PROBLEM STATEMENT:
How many of the lines below hold the word "subtotal"? Answer only with the number.

THE INPUT:
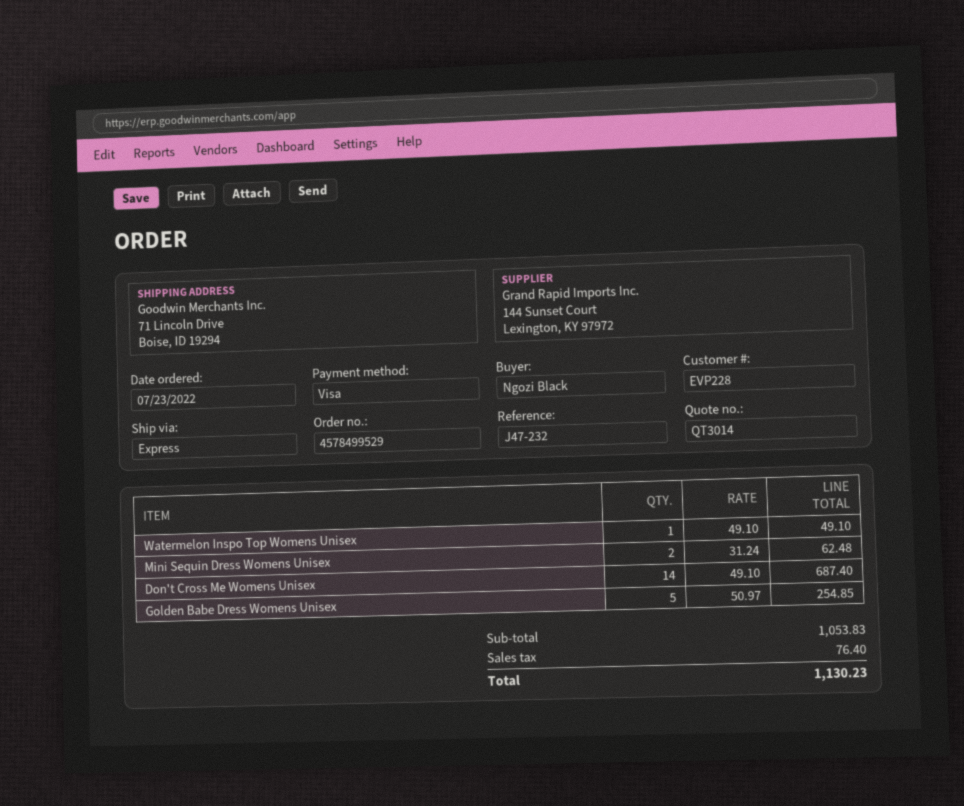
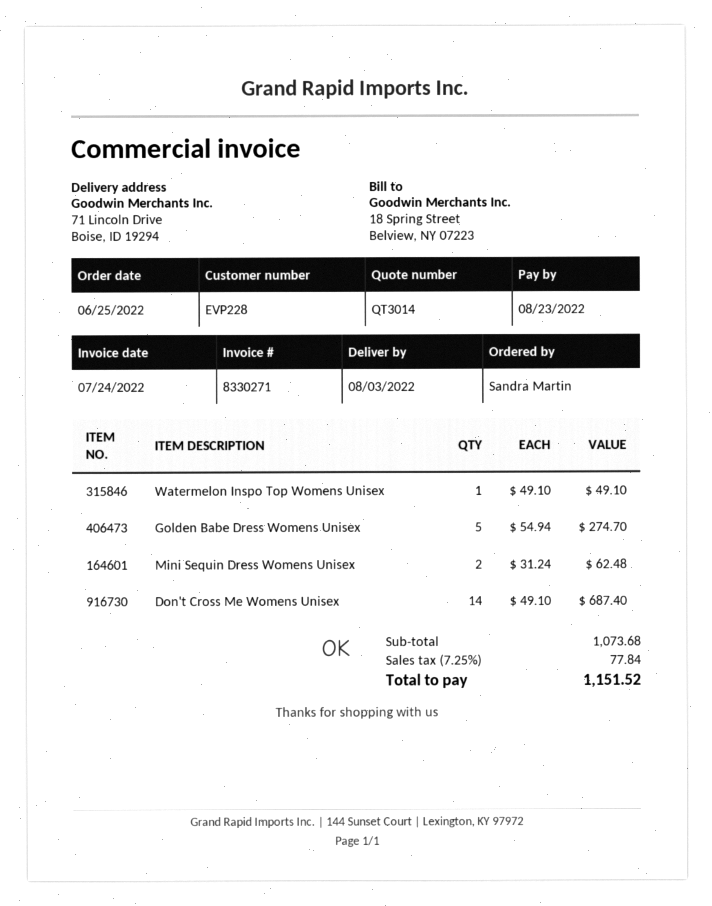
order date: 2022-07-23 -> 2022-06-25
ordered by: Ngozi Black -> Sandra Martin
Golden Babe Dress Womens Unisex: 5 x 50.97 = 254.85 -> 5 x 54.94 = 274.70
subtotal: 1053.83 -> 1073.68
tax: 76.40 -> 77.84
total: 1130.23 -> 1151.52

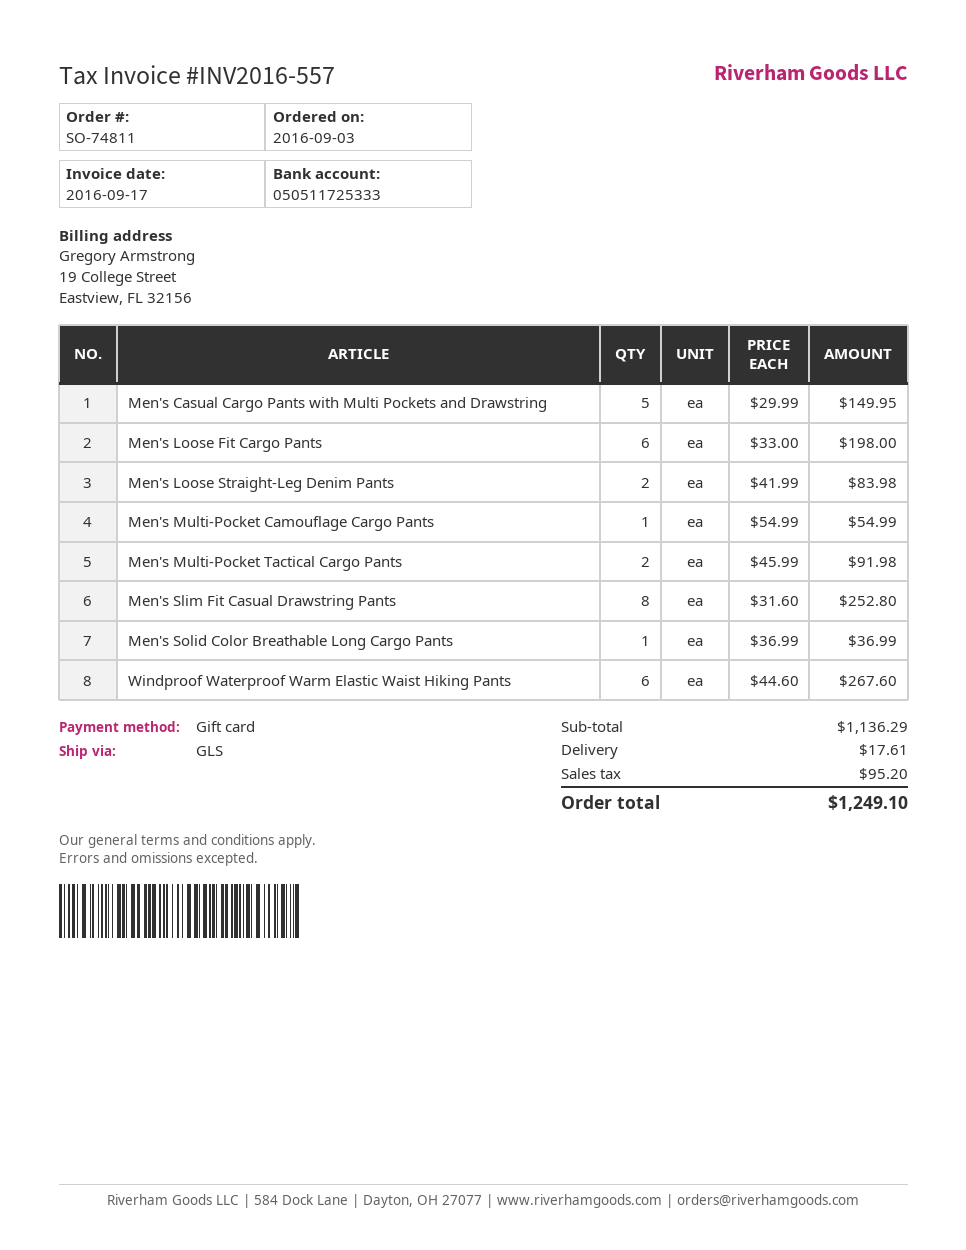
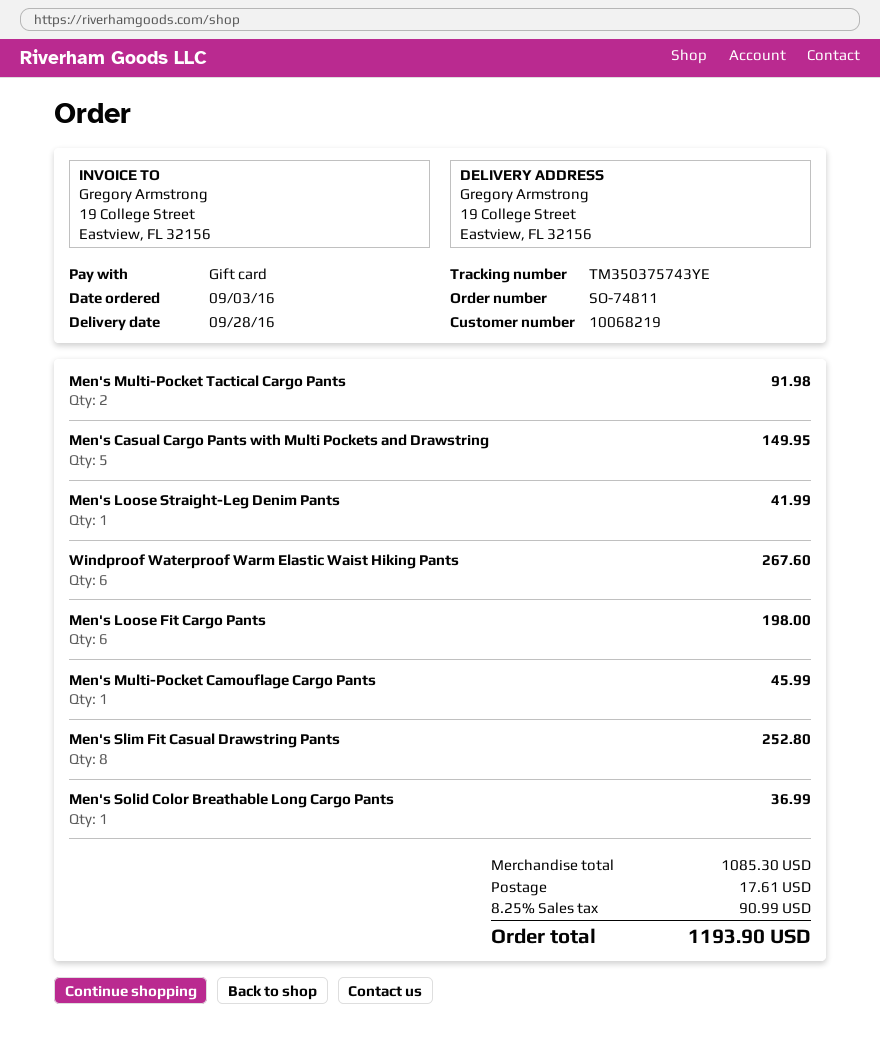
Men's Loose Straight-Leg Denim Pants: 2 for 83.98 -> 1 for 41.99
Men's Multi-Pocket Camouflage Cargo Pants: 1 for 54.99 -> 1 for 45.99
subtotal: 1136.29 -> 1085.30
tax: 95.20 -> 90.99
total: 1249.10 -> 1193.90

SOLUTION TO THE EXERCISE:
2